> **What the task asks**
Return every record below exactly as written, omitting any pictures.

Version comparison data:

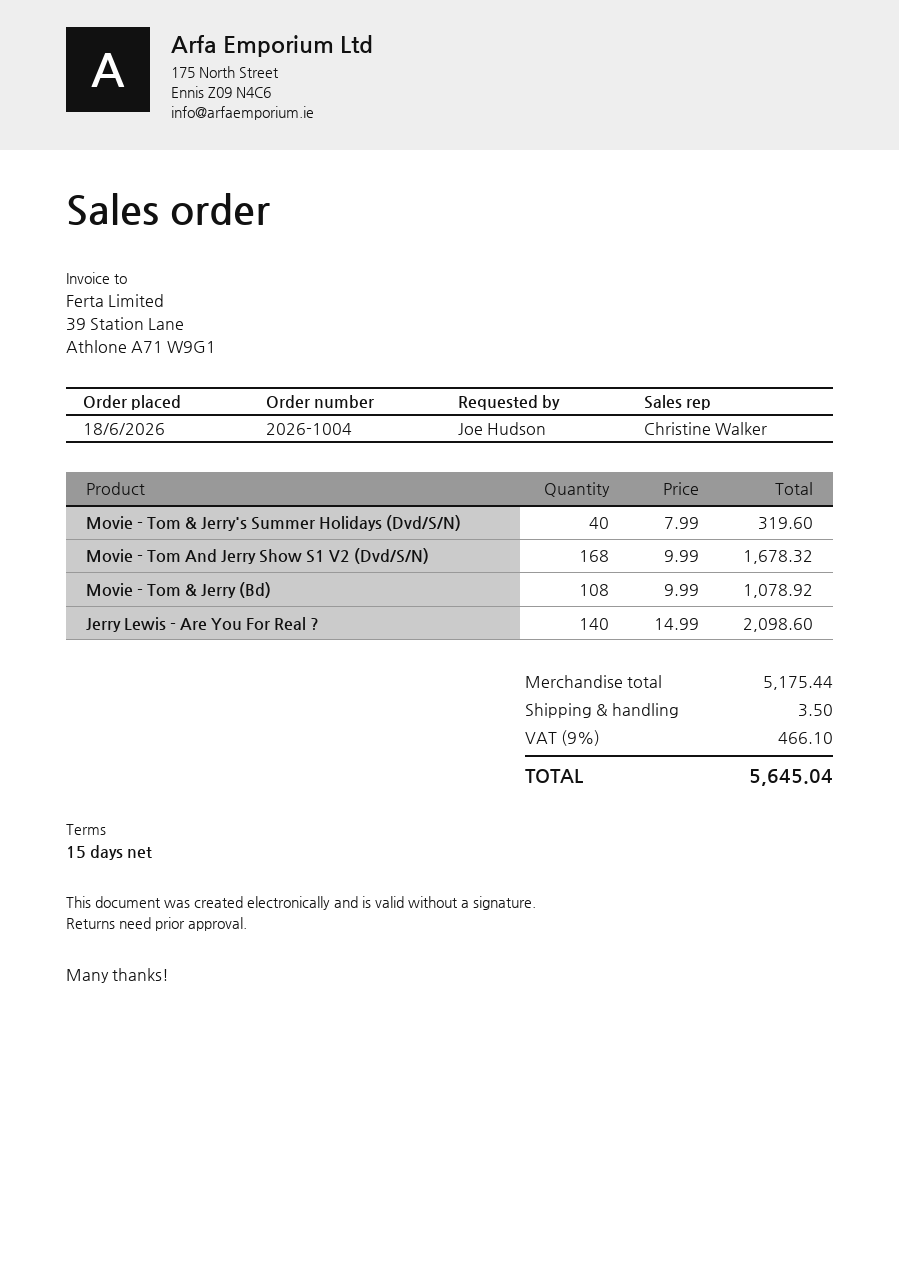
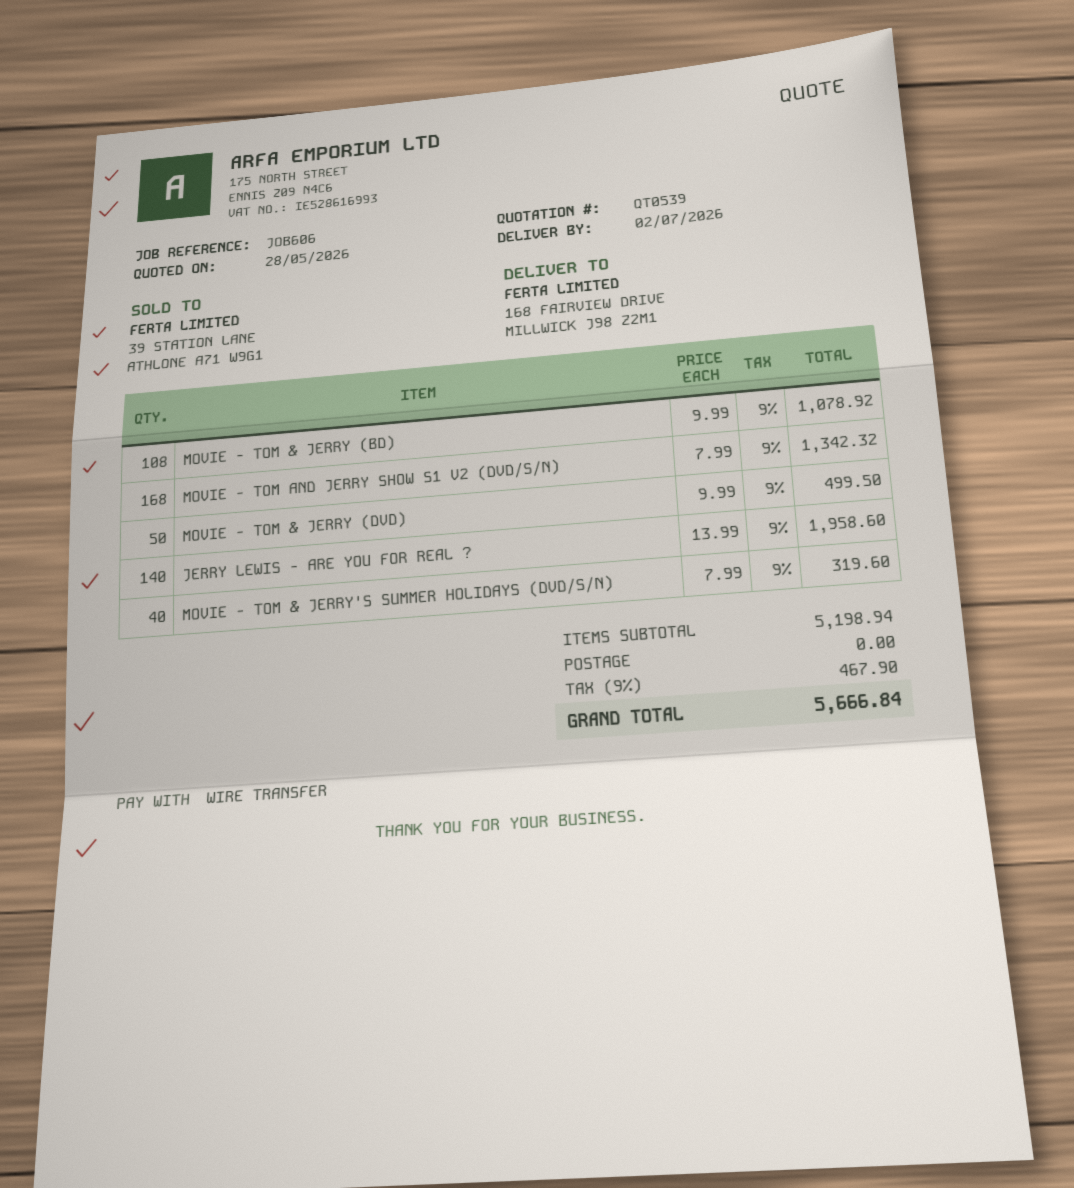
Movie - Tom And Jerry Show S1 V2 (Dvd/S/N): 168 x 9.99 = 1678.32 -> 168 x 7.99 = 1342.32
Jerry Lewis - Are You For Real ?: 140 x 14.99 = 2098.60 -> 140 x 13.99 = 1958.60
MOVIE - TOM & JERRY (DVD): none -> 50 x 9.99 = 499.50
subtotal: 5175.44 -> 5198.94
shipping: 3.50 -> 0.00
tax: 9% = 466.10 -> 9% = 467.90
total: 5645.04 -> 5666.84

> **Exercise response**
Movie - Tom And Jerry Show S1 V2 (Dvd/S/N): 168 x 9.99 = 1678.32 -> 168 x 7.99 = 1342.32
Jerry Lewis - Are You For Real ?: 140 x 14.99 = 2098.60 -> 140 x 13.99 = 1958.60
MOVIE - TOM & JERRY (DVD): none -> 50 x 9.99 = 499.50
subtotal: 5175.44 -> 5198.94
shipping: 3.50 -> 0.00
tax: 9% = 466.10 -> 9% = 467.90
total: 5645.04 -> 5666.84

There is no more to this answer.